A Lei nº 4.320/1964, em seu art. 36, estabelece que consideram-se Restos a Pagar as despesas empenhadas mas não pagas até 31 de dezembro, distinguindo-se as processadas (já liquidadas) das não processadas (ainda não liquidadas). O Manual de Contabilidade Aplicada ao Setor Público (MCASP) reforça essa distinção: as despesas não processadas são aquelas em que a liquidação não foi efetuada.

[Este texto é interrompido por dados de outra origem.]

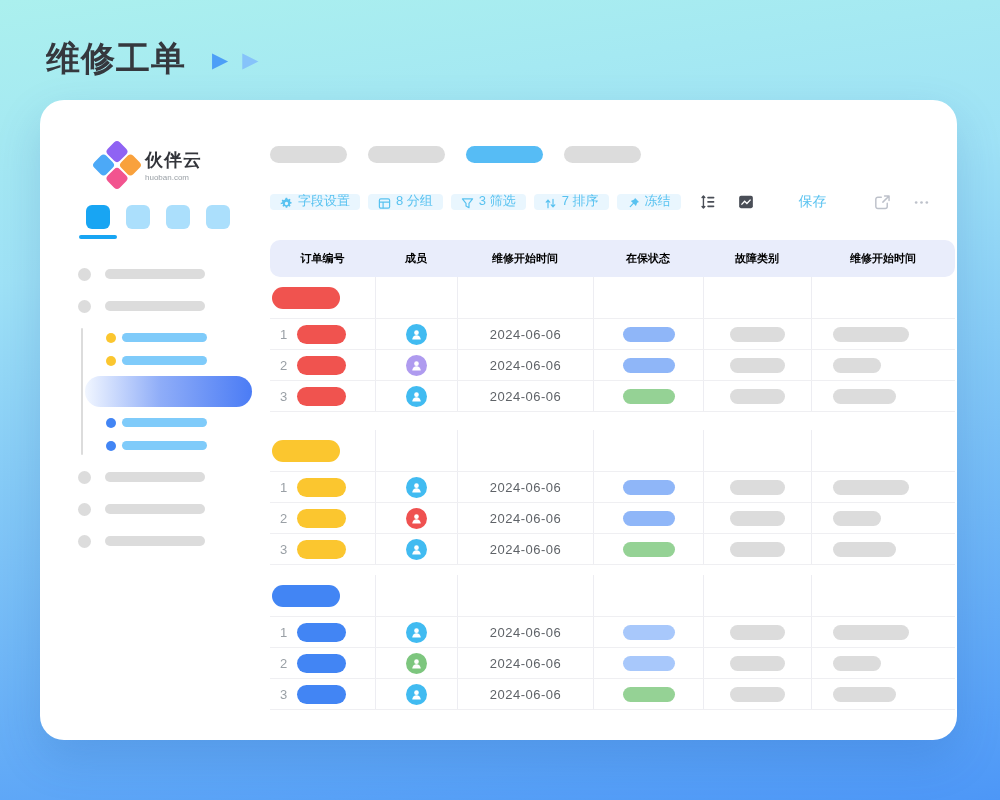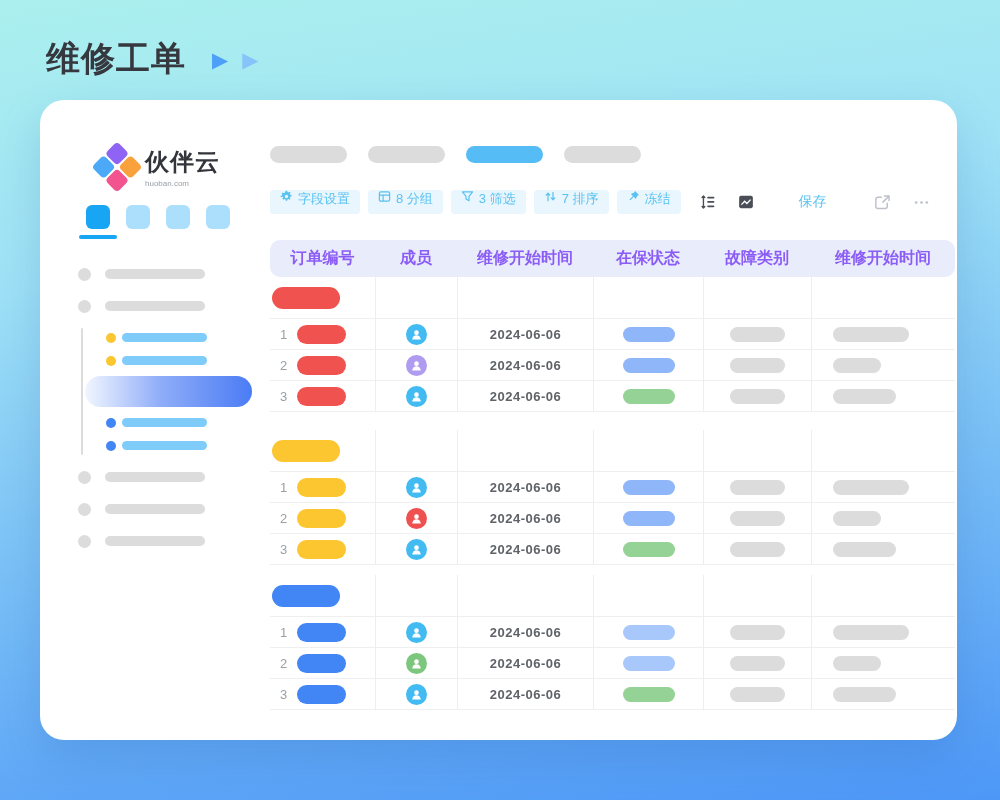"伙伴云" .logo-name { font-size: 24px -> 18px }
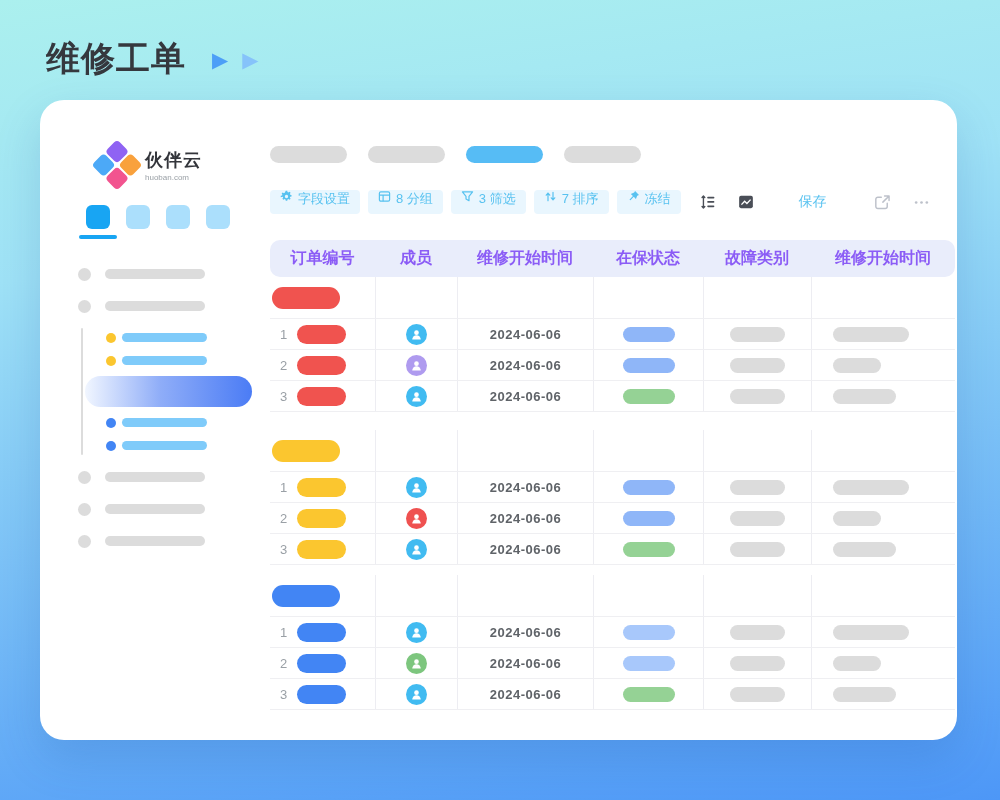"字段设置" .tbtn { align-items: flex-start -> flex-end; height: 24px -> 16px }
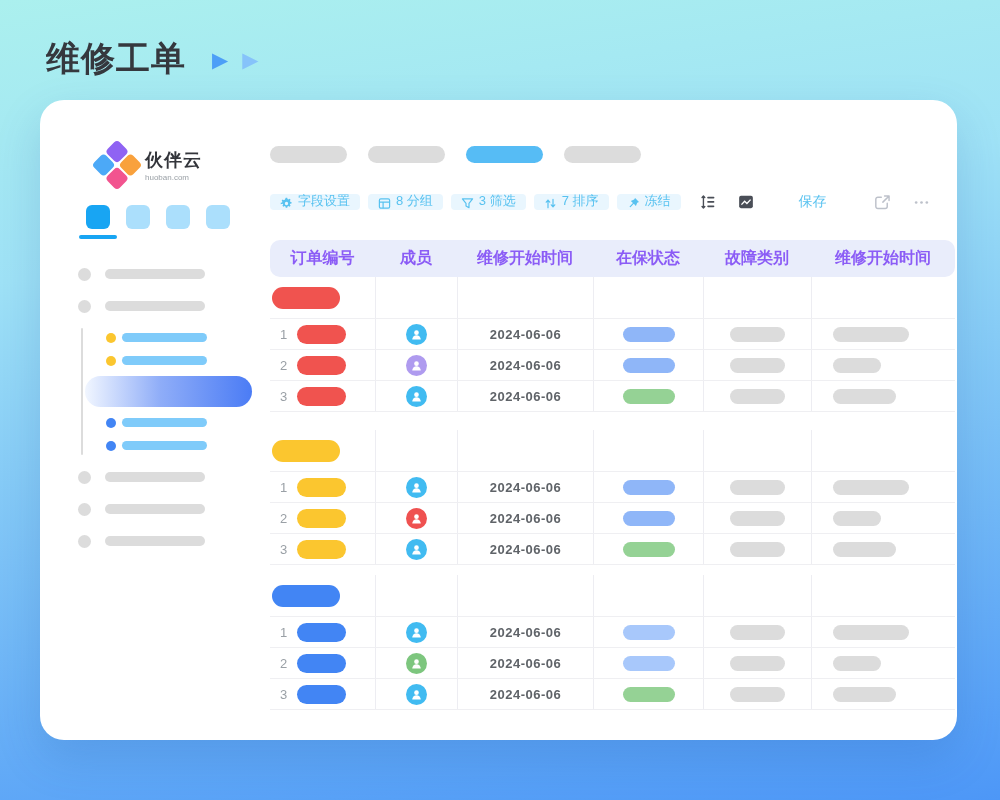"订单编号" .th { color: #8b5cf6 -> #000000; font-size: 16px -> 11px }
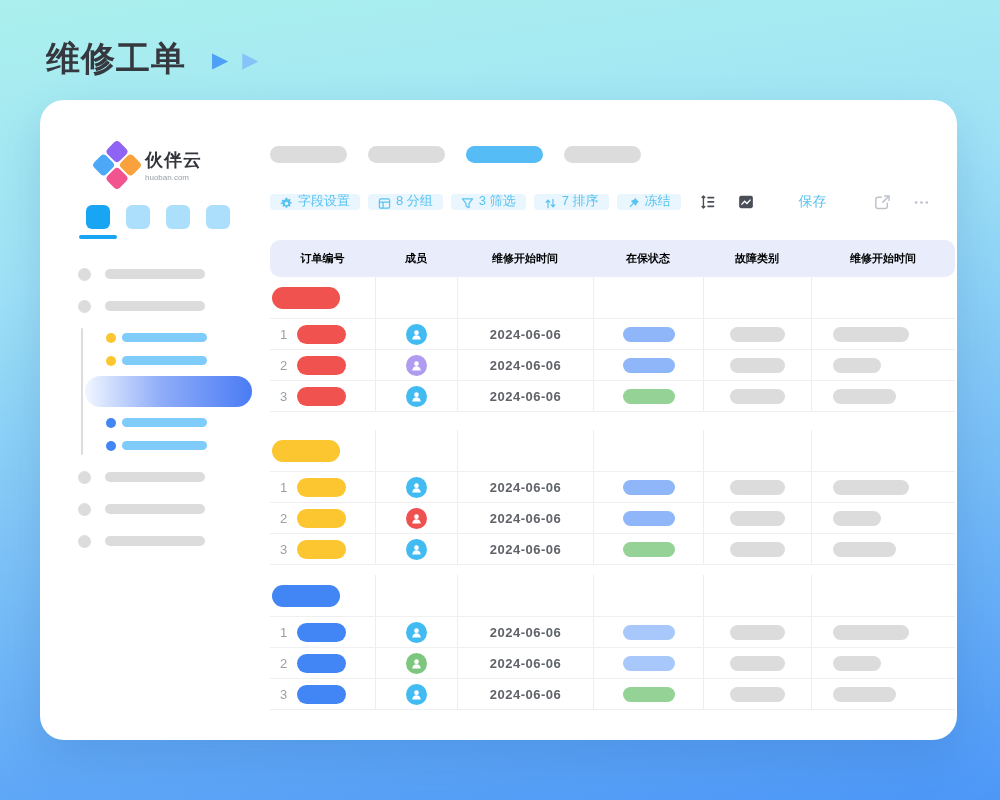"2024-06-06" .date { font-weight: bold -> none }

Portanto, a inscrição de despesas apenas empenhadas como restos a pagar não processados é absolutamente regular.
Restos a Pagar — só Processados: 0; só Não Processados: 1; Processados∩Não Processados: 0
Alternativa A — ❌ Incorreta
Afirma que se trata de despesas de caráter continuado, mas este é um conceito distinto, previsto no art. 17 da LRF, que se refere a despesas obrigatórias derivadas de lei, ato administrativo ou contrato por mais de dois exercícios. Não se confunde com restos a pagar, que são obrigações já empenhadas, independentemente de continuidade.
Alternativa B — ✅ Correta ⟵ GABARITO
A inscrição de despesas empenhadas e não liquidadas como restos a pagar não processados é legal e corresponde à sistemática contábil. O termo "não processados" designa exatamente a fase em que ainda não ocorreu a liquidação. Não há afronta à lei.
Alternativa C — ❌ Incorreta
A LRF (Lei Complementar nº 101/2000) não exige novo empenho para despesas inscritas em restos a pagar. O art. 42 da LRF veda, nos últimos dois quadrimestres do mandato, contrair obrigação sem disponibilidade de caixa, mas isso não se aplica à mera inscrição de restos a pagar já empenhados regularmente.
Alternativa D — ❌ Incorreta
Não há obrigatoriedade de cancelamento de restos a pagar não processados. O cancelamento ocorre em hipóteses específicas, como prescrição ou revogação do empenho, mas a simples falta de liquidação até o fim do exercício não é causa de cancelamento. A despesa permanece inscrita para pagamento futuro após a liquidação.
Alternativa E — ❌ Incorreta
A alternativa troca os conceitos. Restos a pagar processados são aqueles liquidados e não pagos. Como não houve liquidação, são não processados. A expressão "despesas de exercícios anteriores" (DEA) refere-se a outro instituto (art. 37 da Lei 4.320/1964), que trata de despesas não empenhadas à época própria e que dependem de reconhecimento de dívida.